Announcement

**piotrj3** · 07 April 2021, 05:43 PM

Originally posted by torsionbar28 View Post

This is the oft cited answer for what AVX-512 is useful for, yet nobody has any examples of this usage benefiting from AVX-512. Do you have any real world examples? Actual software products that use it, and specific workloads where there is a demonstrated benefit? These seem to always be missing from these AVX 512 discussions. IMO the benefit of AVX 512 seems far more theoretical than practical at this point.

What is the intended way? Can you quantify the benefits? Where can I go to see this benefit demonstrated?

Edit: AVX-512 feels like the CPU instruction equivalent of an herbal supplement, with promises of increased vitality, improved clarity, and stronger constitution. Not FDA approved. Not intended to treat or cure any disease. Consult your doctor before taking. Results not guaranteed. Advertisement contains paid actors. Batteries not included. Void where prohibited. Not for sale in ME, TX, CA, NY, or NJ.

Doesn't CPUminer exactly shown you that? And keep in mind NCNN had also some improvements. and keep in mind i think desktop chips have only 1 AVX512 unit per core (or thread) server chips have 2 mostly.

AVX256 you have mostly 2 units in desktop chips, so often you end up in situation where AVX256 2 instructions are done in one cycle vs 1 instruction of AVX512, so gain mostly happens only if 2 AVX-256 instructions can't be used at the same time, and if AVX512 can reduce complexity of algorithm.

The biggest problem of AVX-512 is that you need handcrafted program for it, and you need processor with preferably at least 2 units of AVX-512.

**vegabook** · 07 April 2021, 06:39 PM

Originally posted by GPSnoopy View Post

Intel AVX is not faster. It's really not. Intel MKL by default does not use AVX on AMD CPUs, it falls back to something like SSE2 or SSE4. Quite slow.

You need to binary patch Intel MKL binaries to be able to bypass this rather arbitrary limitation. See:
- https://danieldk.eu/Posts/2020-08-31-MKL-Zen.html
- https://www.extremetech.com/computin...eadripper-cpus
- http://www.swallowtail.org/naughty-intel.shtml

yeah 'cos on Haswell I had exactly the same code running in under a second. On a 4-core. Identical code. So now I have to figure how to do this patching for my numpy version.

**torsionbar28** · 07 April 2021, 10:44 PM

Originally posted by piotrj3 View Post

The biggest problem of AVX-512 is that you need handcrafted program for it, and you need processor with preferably at least 2 units of AVX-512.

So it's completely useless for 99.999% of today's workloads, client or server, and the few pieces of software that theoretically could use it, haven't been written yet. Got it.

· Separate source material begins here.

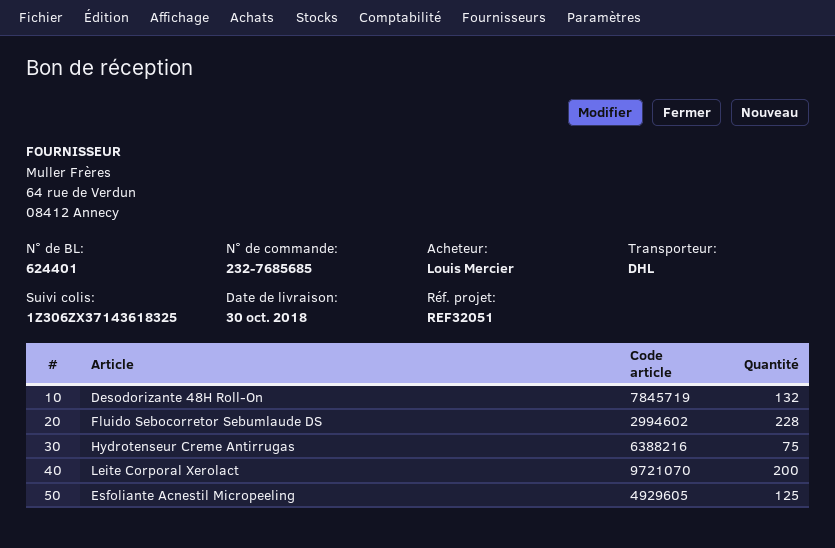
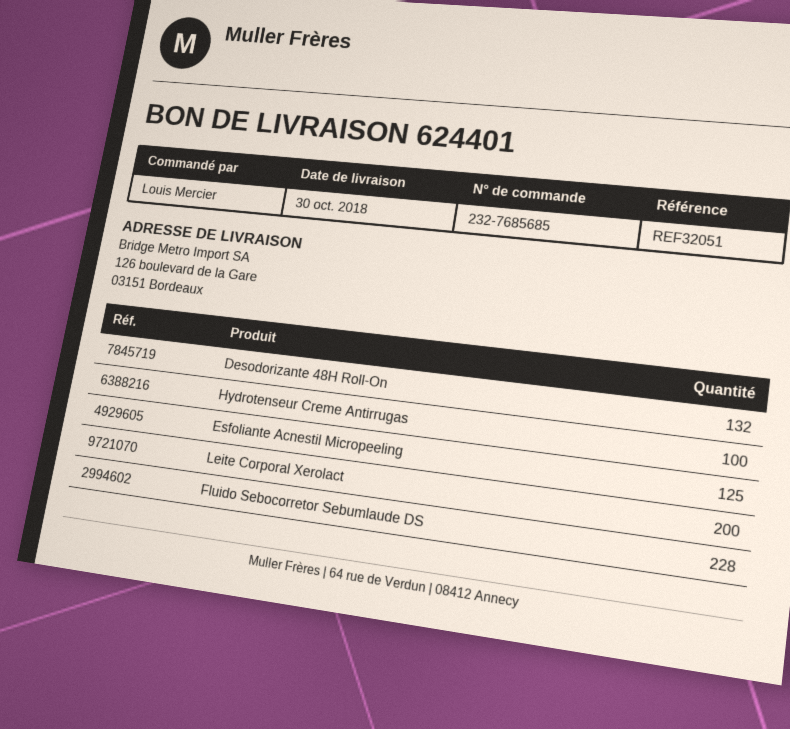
Hydrotenseur Creme Antirrugas: 75 -> 100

This reminds me of another Intel innovation: Itanium. Crap performance, poor software ecosystem, if only we had better compilers and better software to take advantage of it, then it would be super duper awesome!!111 Mmmkay.

**coder** · 08 April 2021, 02:31 AM

While it does drive up power consumption and in some cases can be detrimental to the performance due to the clock speed differences when engaging AVX-512

Michael , has this been observed specifically on Rocket Lake?

I have seen it on older 14 nm CPUs, for sure, but I don't see any of your benchmarks where AVX-512 actually hurts raw performance (only perf/W).

**coder** · 08 April 2021, 02:34 AM

Originally posted by mle86pho View Post

At least for dav1d I'm suspicious if the benchmark measured something meaningful.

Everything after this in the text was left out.